▸ **Exercise description**:
The answer must consist of each line below that holds the word "双因子认证方法及系统", copied as it stands.

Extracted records
● ● ●

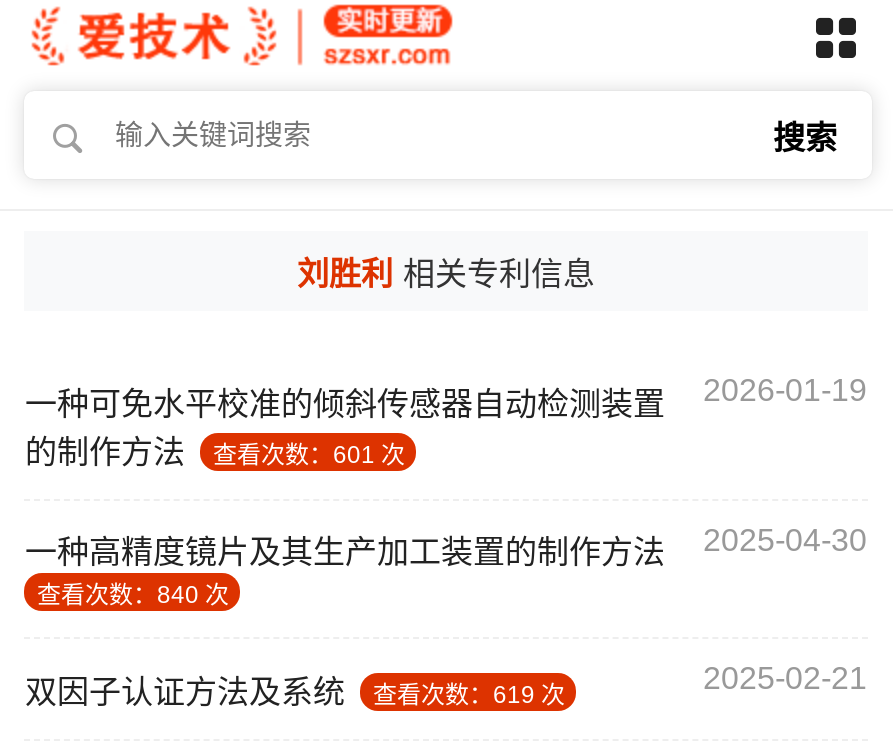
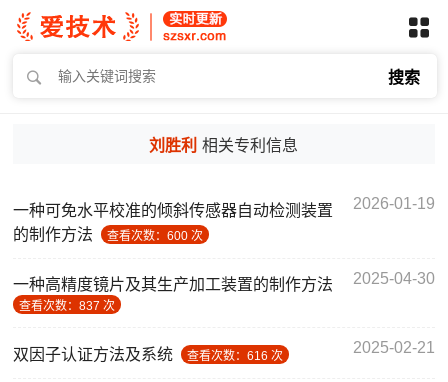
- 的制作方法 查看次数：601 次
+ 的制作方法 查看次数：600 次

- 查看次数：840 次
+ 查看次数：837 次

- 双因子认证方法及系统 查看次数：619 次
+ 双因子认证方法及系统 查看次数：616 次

● ● ●

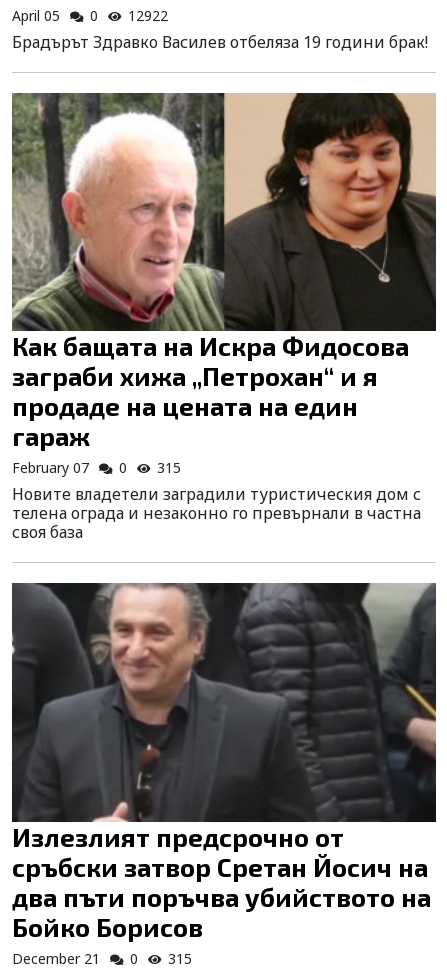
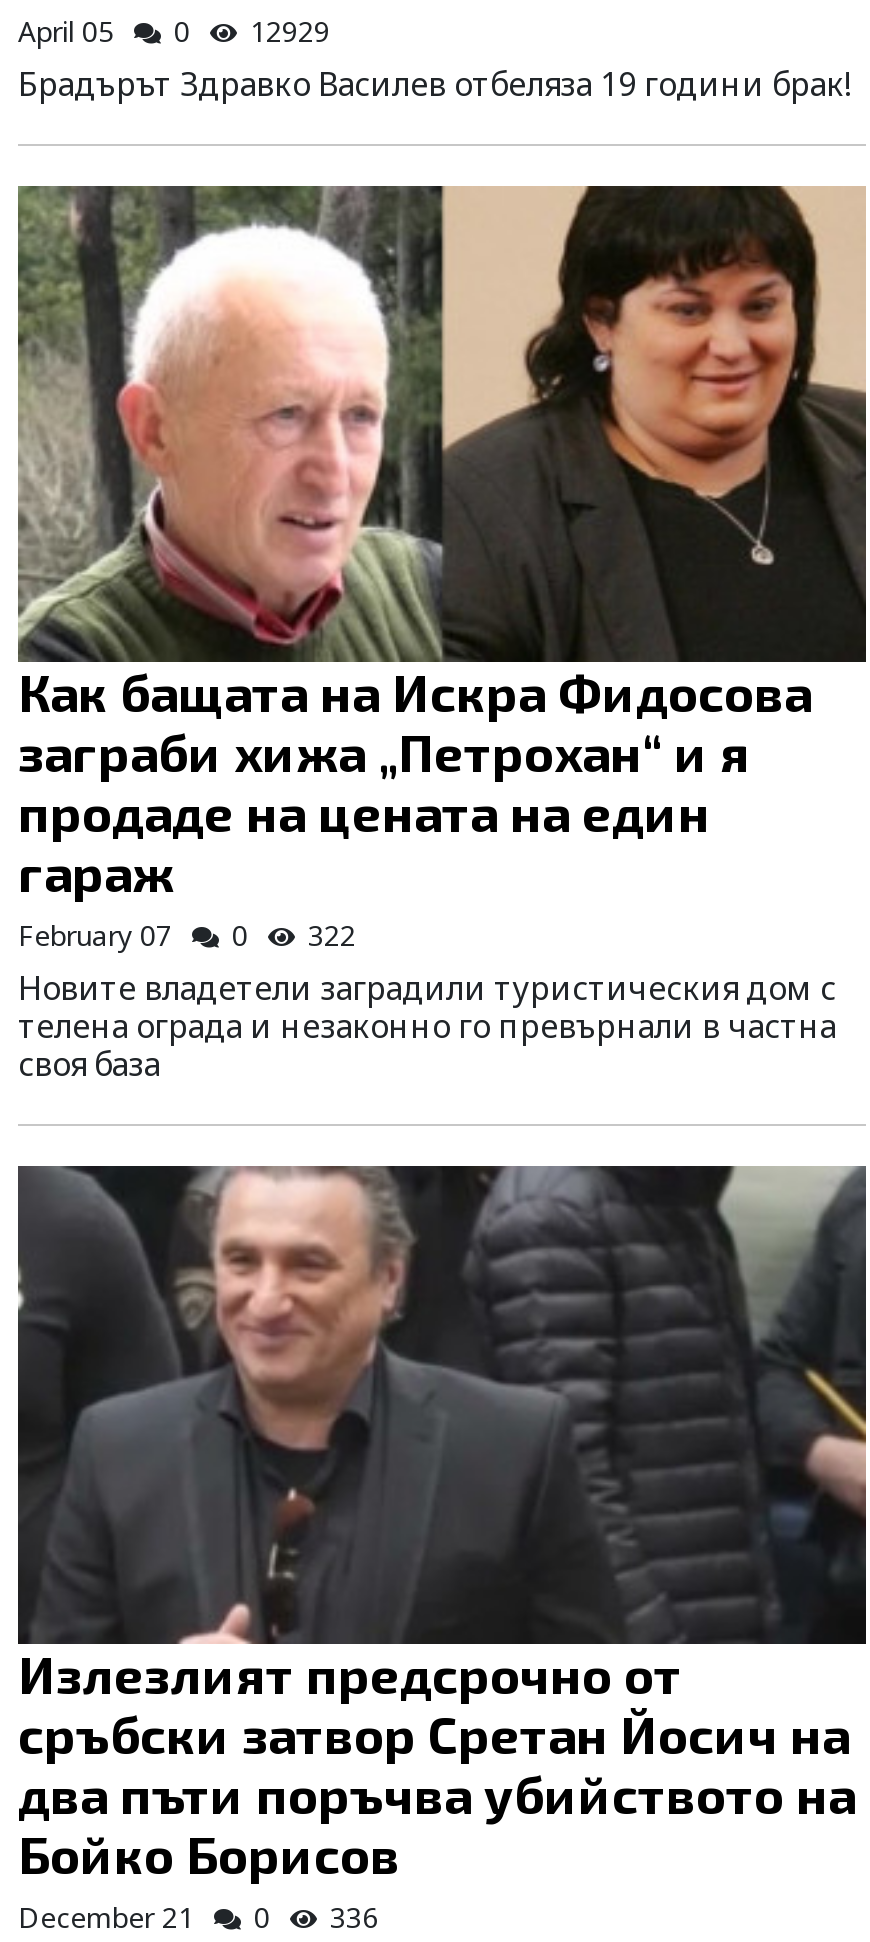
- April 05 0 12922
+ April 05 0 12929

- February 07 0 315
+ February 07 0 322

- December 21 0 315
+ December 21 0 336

● ● ●

▸ **Response box**:
- 双因子认证方法及系统 查看次数：619 次
+ 双因子认证方法及系统 查看次数：616 次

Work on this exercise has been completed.